YOGYAKARTA, Suara Muhammadiyah — Majelis Pengurus Wilayah Pemuda Ikatan Cendekiawan Muslim Indonesia (ICMI) Daerah Istimewa Yogyakarta menggelar Rapat Kerja dan Sarasehan di Gedung AR A UMY pada Selasa (19/5).
Kegiatan ini menghadirkan Wakil Rektor Bidang Pendidikan dan Kemahasiswaan Universitas Muhammadiyah Yogyakarta Zuly Qodir serta Ketua Majelis Pengurus Wilayah Pemuda ICMI DIY, Bachtiar Dwi Kurniawan.
Dalam pengantarnya, Bachtiar menyoroti melemahnya suara intelektual di tengah dominasi kekuasaan yang semakin menguat. Menurutnya, dunia saat ini tidak lagi dipandu oleh moralitas dan etika, melainkan oleh siapa yang paling kuat.
“Suara-suara second opinion, bahkan dari kampus, dari intelektual dan cendekiawan, seperti angin lalu,” ujarnya.
Bachtiar mengajak peserta untuk menjadi intelektual organik sebagaimana konsep yang diperkenalkan Antonio Gramsci, yaitu cendekiawan yang tidak hanya unggul secara akademik, tetapi juga terlibat langsung dalam mengartikulasikan gagasan demi kepentingan masyarakat.
Ia juga mengkritik kecenderungan sebagian akademisi yang lebih berorientasi pada publikasi jurnal internasional tanpa memiliki kepekaan terhadap persoalan nyata di tengah masyarakat.
Sementara itu, Zuly Qodir menegaskan bahwa gelar akademik dan jumlah publikasi bukan satu-satunya tolok ukur seorang cendekiawan.
Ia mencontohkan Kuntowijoyo dan Sartono Kartodirdjo sebagai intelektual besar Indonesia yang kontribusi pemikirannya diakui luas, meskipun tidak dikenal melalui publikasi jurnal internasional bereputasi.
“Kalau Anda berani mengatakan Kuntowijoyo bukan intelektual, Anda terlalu berani,” tegasnya.
Zuly juga menyoroti fenomena yang ia sebut sebagai “prostitusi akademik”, yakni praktik membayar reviewer demi meraih jabatan guru besar. Menurutnya, praktik tersebut mencederai martabat dunia akademik.
Lebih lanjut, ia menekankan bahwa kritik tidak dapat disamakan dengan kebencian.

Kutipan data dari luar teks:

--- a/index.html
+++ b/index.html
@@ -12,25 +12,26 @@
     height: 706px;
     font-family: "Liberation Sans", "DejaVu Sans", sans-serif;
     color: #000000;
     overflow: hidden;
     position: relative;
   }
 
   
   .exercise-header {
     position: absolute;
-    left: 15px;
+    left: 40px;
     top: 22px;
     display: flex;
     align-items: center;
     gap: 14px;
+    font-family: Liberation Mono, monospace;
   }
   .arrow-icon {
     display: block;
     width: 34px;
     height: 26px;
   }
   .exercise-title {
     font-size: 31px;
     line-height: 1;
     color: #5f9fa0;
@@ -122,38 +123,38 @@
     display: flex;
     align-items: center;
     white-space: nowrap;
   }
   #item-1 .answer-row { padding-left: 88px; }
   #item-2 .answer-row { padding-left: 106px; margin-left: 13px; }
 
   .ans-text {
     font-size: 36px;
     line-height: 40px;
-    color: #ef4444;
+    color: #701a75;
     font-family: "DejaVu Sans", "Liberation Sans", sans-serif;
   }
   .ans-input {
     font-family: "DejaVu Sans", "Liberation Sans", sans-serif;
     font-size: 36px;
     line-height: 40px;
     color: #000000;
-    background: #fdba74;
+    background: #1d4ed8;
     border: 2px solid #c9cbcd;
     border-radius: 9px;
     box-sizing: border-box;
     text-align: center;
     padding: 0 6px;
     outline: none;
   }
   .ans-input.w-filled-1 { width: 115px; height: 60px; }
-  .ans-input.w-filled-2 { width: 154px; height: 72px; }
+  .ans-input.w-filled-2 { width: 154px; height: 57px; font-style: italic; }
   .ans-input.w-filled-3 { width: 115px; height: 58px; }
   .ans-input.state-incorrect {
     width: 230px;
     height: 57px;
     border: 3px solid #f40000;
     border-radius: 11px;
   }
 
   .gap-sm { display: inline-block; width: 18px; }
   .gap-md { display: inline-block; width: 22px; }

Kritik yang disampaikan berdasarkan data dan fakta lapangan merupakan bagian dari tanggung jawab intelektual.
“Mengkritik itu tidak sama dengan membenci. Kalau saya mengkritik berdasarkan fakta lapangan, itu tidak sama dengan saya sedang membenci pemimpin negara,” ujarnya.

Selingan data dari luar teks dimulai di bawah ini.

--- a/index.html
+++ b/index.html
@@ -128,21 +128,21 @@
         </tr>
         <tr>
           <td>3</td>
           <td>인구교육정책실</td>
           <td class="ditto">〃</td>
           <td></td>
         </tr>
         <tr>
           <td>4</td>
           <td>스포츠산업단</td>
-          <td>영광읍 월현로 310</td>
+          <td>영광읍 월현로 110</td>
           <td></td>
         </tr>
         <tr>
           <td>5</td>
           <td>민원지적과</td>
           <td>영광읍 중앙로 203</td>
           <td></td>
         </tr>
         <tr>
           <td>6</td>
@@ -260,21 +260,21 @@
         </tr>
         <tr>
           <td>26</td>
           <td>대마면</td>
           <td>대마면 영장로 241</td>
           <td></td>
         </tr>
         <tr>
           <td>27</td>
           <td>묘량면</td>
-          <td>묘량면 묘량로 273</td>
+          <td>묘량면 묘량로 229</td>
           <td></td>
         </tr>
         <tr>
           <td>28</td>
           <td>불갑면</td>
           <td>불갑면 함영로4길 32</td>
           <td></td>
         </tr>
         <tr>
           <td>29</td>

Ia juga menyinggung sejumlah kebijakan pemerintah yang menurutnya perlu ditinjau ulang, termasuk program Makan Bergizi Gratis (MBG) dan koperasi desa, yang dinilai belum sepenuhnya berpihak kepada kepentingan masyarakat luas.
Mengutip pemikiran Edward Said, Zuly mengingatkan bahwa intelektual sejati harus siap berjalan di jalan sunyi, tanpa silau terhadap pujian, jabatan, maupun materi.
“Berada di jalan sunyi, memberikan perhatian kepada kegelisahan yang ada di hati rakyat. Itulah tugas seorang cendekiawan,” pungkasnya.
Sarasehan ditutup dengan rapat komisi untuk merumuskan program kerja Pemuda ICMI DIY ke depan. Kegiatan ini diikuti kader muda ICMI dari berbagai perguruan tinggi di DIY.